2014-07-20 21:28:31 mw1007 commonswiki: gwtoolsetUploadMediafileJob User:Fæ/GWToolset/Mediafile_Batch_Job/53cc34597bed3 options=array(3) whitelisted-post=array(45) user-name=Fæ user-options=array(25) t=18713 error=GWToolset\Jobs\UploadMediafileJob::run: &lt;An unknown error occurred in storage backend &quot;local-swift-eqiad&quot;.

Aside from the failed "claimed" jobs, the queue is empty atm.

(In reply to Aaron Schulz from comment #3)

Aside from the failed "claimed" jobs, the queue is empty atm.

In which case I don't understand how "ghost jobs" can be arising. There may be a deeper problem here.

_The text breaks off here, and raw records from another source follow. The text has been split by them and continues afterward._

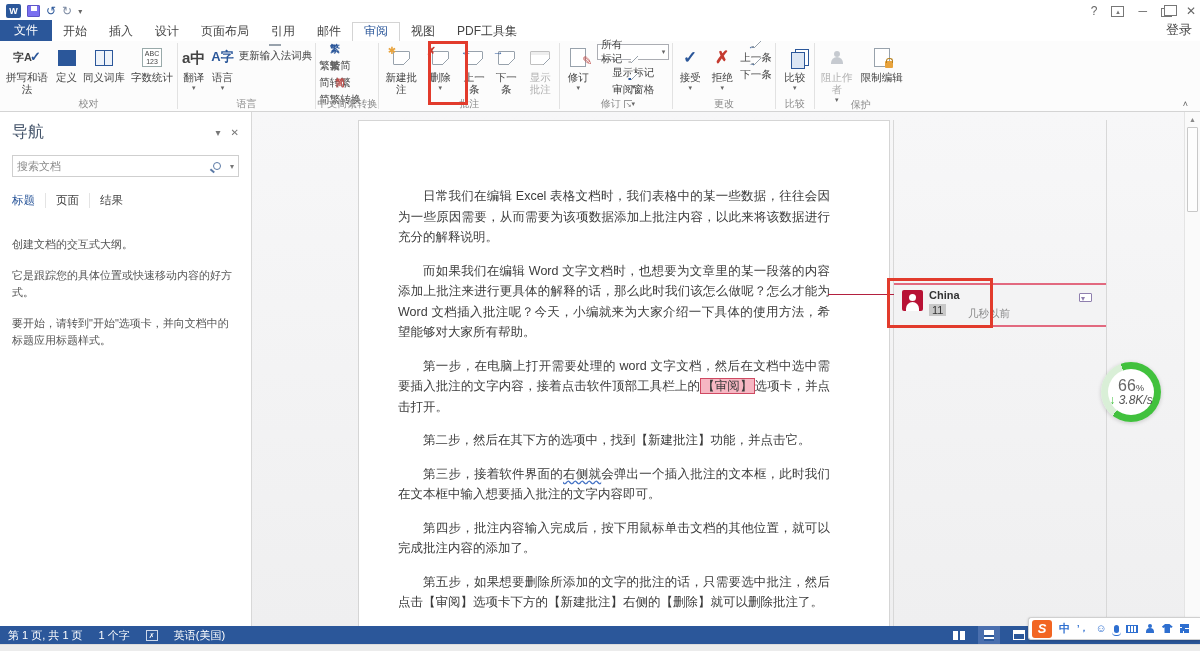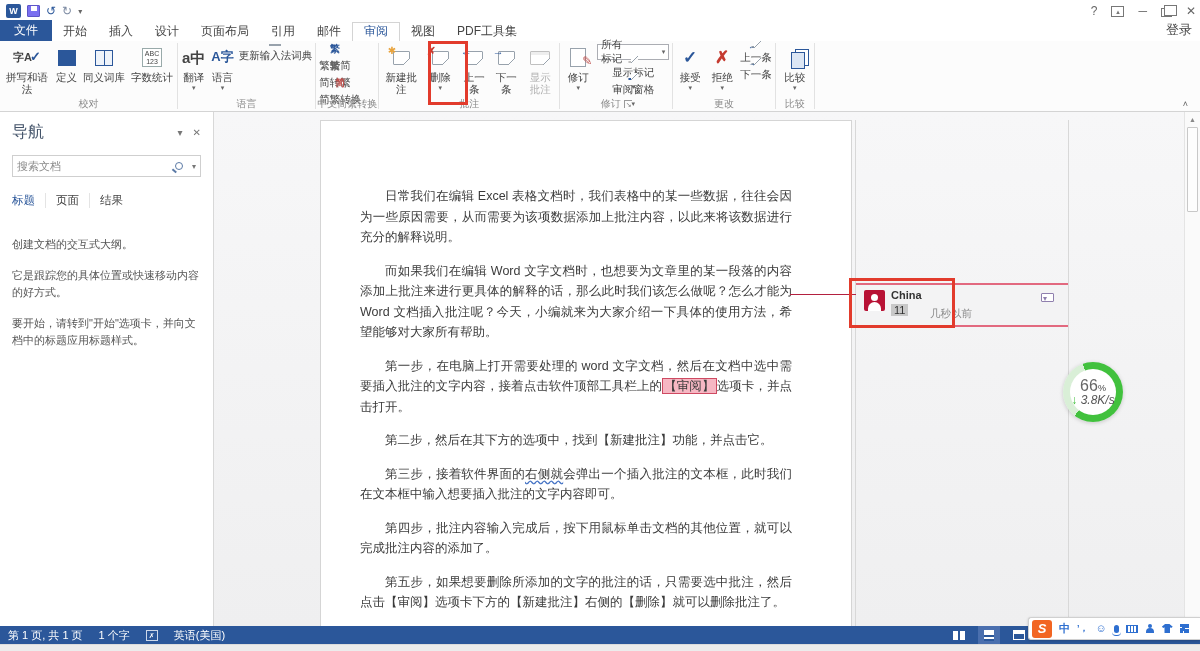--- a/index.html
+++ b/index.html
@@ -66,21 +66,21 @@
   .lock::before { content:""; position:absolute; left:1.5px; top:-3px; width:5px; height:4px; border:1px solid #b5801f; border-bottom:none; border-radius:3px 3px 0 0; }
   .cmp-ic { width:18px; height:18px; position:relative; }
   .cmp-ic::before, .cmp-ic::after { content:""; position:absolute; width:12px; height:15px; border:1px solid #2b579a; background:#fff; }
   .cmp-ic::after { left:5px; top:3px; background:#dce6f4; }
   .launcher { width:8px; height:8px; border-left:1px solid #9a9a9a; border-top:1px solid #9a9a9a; position:relative; font-size:7px; color:#777; line-height:7px; text-align:right; }
   .ribbon-caret { position:absolute; right:12px; bottom:2px; font-size:9px; color:#666; }
   .redrect { position:absolute; border:3px solid #e23b2c; z-index:50; }
 
   
   .workarea { height:514px; display:flex; background:#f4f4f5; position:relative; }
-  .navpane { width:214px; background:#fff; border-right:1px solid #d8d8d8; padding:10px 12px; position:relative; }
+  .navpane { width:252px; background:#fff; border-right:1px solid #d8d8d8; padding:10px 12px; position:relative; }
   .nav-head { display:flex; align-items:center; }
   .nav-title { font-size:16px; color:#44546a; flex:1; }
   .nav-ctls { display:flex; gap:10px; font-size:10px; color:#777; }
   .nav-search { margin-top:12px; height:22px; border:1px solid #cfcfcf; display:flex; align-items:center; background:#fff; padding:0 4px; }
   .nav-search input { flex:1; border:none; outline:none; font-size:11px; color:#444; font-family:"Liberation Sans",sans-serif; }
   .nav-search input::placeholder { color:#8a8a8a; }
   .mag { width:8px; height:8px; border:1.5px solid #5b7aa6; border-radius:50%; position:relative; margin-right:5px; }
   .mag::after { content:""; position:absolute; left:-4px; top:7px; width:5px; height:1.5px; background:#5b7aa6; transform:rotate(40deg); }
   .nav-tabs { display:flex; margin-top:16px; font-size:11.5px; }
   .nav-tab { padding:0 10px; color:#444; border-right:1px solid #e4e4e4; }
@@ -391,20 +391,40 @@
             <span class="cmp-ic"></span>
           </span>
         <span>比较</span>
         <span class="dd">▾</span>
       </div>
     </div>
     <div class="glabel">比较</div>
   </div>
   <div class="gsep"></div>
 
+  <div class="rgroup">
+    <div class="rbuttons">
+      <div class="bigbtn disabled" style="width:42px;">
+        <span class="ic">
+            <span class="person-ic" style="opacity:.55;"></span>
+          </span>
+        <span>阻止作者</span>
+        <span class="dd">▾</span>
+      </div>
+      <div class="bigbtn" style="width:48px;">
+        <span class="ic">
+            <span class="doc-ic">
+              <span class="lock"></span>
+            </span>
+          </span>
+        <span>限制编辑</span>
+      </div>
+    </div>
+    <div class="glabel">保护</div>
+  </div>
 
   <span class="ribbon-caret">˄</span>
 
   <div class="redrect" style="left:428px;top:0px;width:40px;height:64px;"></div>
 </div>
 
 <div class="workarea">
 
   <div class="navpane">
     <div class="nav-head">

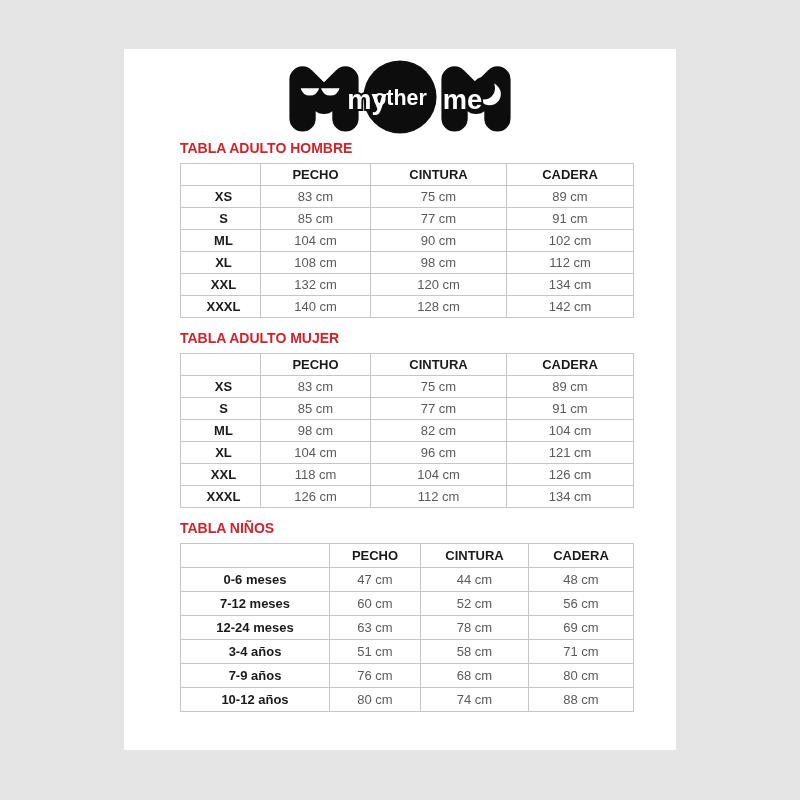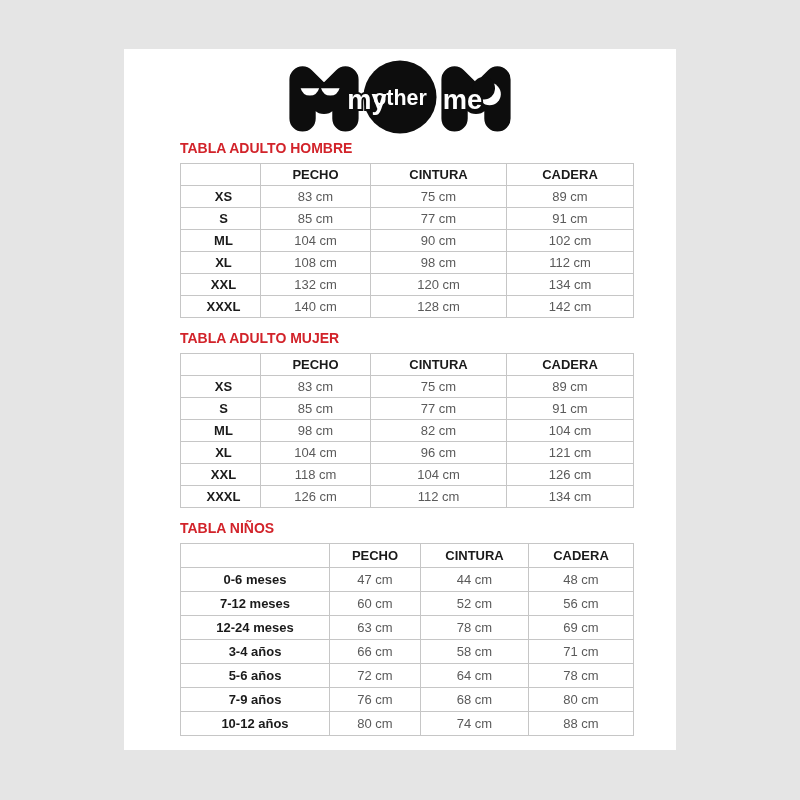--- a/index.html
+++ b/index.html
@@ -243,29 +243,23 @@
                 <td>56 cm</td>
               </tr>
               <tr>
                 <th>12-24 meses</th>
                 <td>63 cm</td>
                 <td>78 cm</td>
                 <td>69 cm</td>
               </tr>
               <tr>
                 <th>3-4 años</th>
-                <td>66 cm</td>
+                <td>51 cm</td>
                 <td>58 cm</td>
                 <td>71 cm</td>
-              </tr>
-              <tr>
-                <th>5-6 años</th>
-                <td>72 cm</td>
-                <td>64 cm</td>
-                <td>78 cm</td>
               </tr>
               <tr>
                 <th>7-9 años</th>
                 <td>76 cm</td>
                 <td>68 cm</td>
                 <td>80 cm</td>
               </tr>
               <tr>
                 <th>10-12 años</th>
                 <td>80 cm</td>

For example, https://commons.wikimedia.org/wiki/File:-_Mumma_Farm,_House,_Smoketown_Road,_Sharpsburg,_Washington_County,_MD_HABS_MD,22-SHARP.V,30A-36.tif was uploaded at 14:56, 25 July 2014, but the job (named "HABS 21 July 2014 (1601:1800)") has halted several times, only re-started when I set up a new queue. It does one individual batch of files in the same minute or two, and then halts again, indefinitely. The date (21 July) in the upload edit comment is the date the job was originally committed to GWT.

These jobs must still be on the queue as they are "resurrecting" and continuing to upload each time. Further, I cannot seem to start any new runs, they just behave in the same way.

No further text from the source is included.